The next step is to add the cap strips - no problem. Like an assembly line, I cut a cap strip for every rib, like I did on the top wing... that's right, every rib. [:@] Now, for those of you who already figured out my mistake; good for you, you're quicker than me. I figured out my mistake when I added the cap strip to the first W-1T rib on the bottom (remember the top's been done for days). Then it dawns on me - "Hey Bonehead, how are you going to sheet the middle section of the wing with those caps strips in the way!" [:'(] "Oh fudge", as Ralphie would say ... Too late to do much now. I add the cap strips on the bottom where they should go while trying to figure out my strategy for sheeting the middle portion of the top and bottom. Take a look at picture1. This is the top wing after all the cap strips were applied. Looking back at my earlier post about the sheeting and possibly adding scrap to come down to the main spar should have been a clue to me ... hey you're gonna sheet that later anyway. It never hit me till now. Argh! So, here my solution. I added little braces under the cap stripped W-1T ribs so I could insert sheeting between the cap strips (picture2). Yeah, this is going to add some weight, but not much - and this was easier than removing the cap strips and sanding down CA. Next I cut the sheeting to fit the gaps. I took my time measuring and sanding to get as close to an exact fit as I could. I CA'd the sheeting down onto the tabs and used Titebond for the edges (since I am going to be sanding).

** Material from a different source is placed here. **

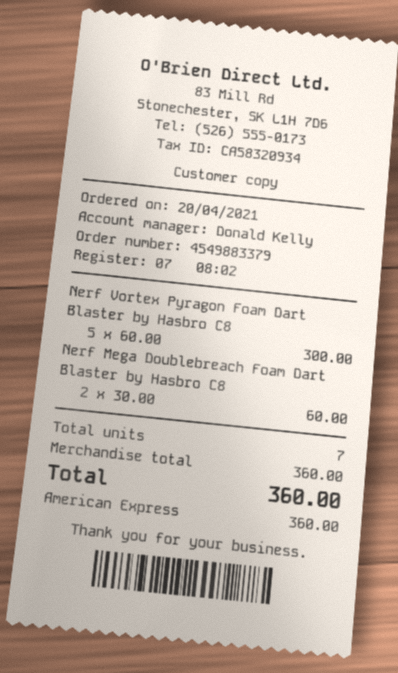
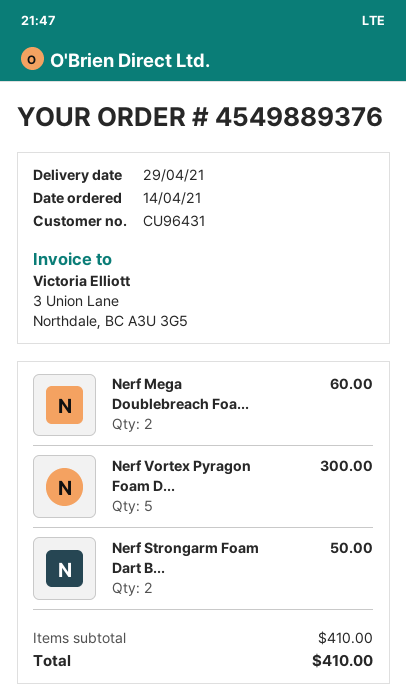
order number: 4549883379 -> 4549889376
order date: 2021-04-20 -> 2021-04-14
Nerf Strongarm Foam Dart B...: none -> 2 for 50.00
subtotal: 360.00 -> 410.00
total: 360.00 -> 410.00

I think this will end up being okay ... Picture1 - Caps Strips on Top Wing - DO NOT Cap Strip the W-1T Ribs Picture2 - Added braces for sheeting Pciture3 - Sheeting added to top ... waiting for titebond to cure. A little sanding and this just might workout. |
RE: Sig Hog Bipe
Way to work through that error! I would have started sanding them off without even thinking about it [:'(]. A bit of finish sanding later and you'll never see it!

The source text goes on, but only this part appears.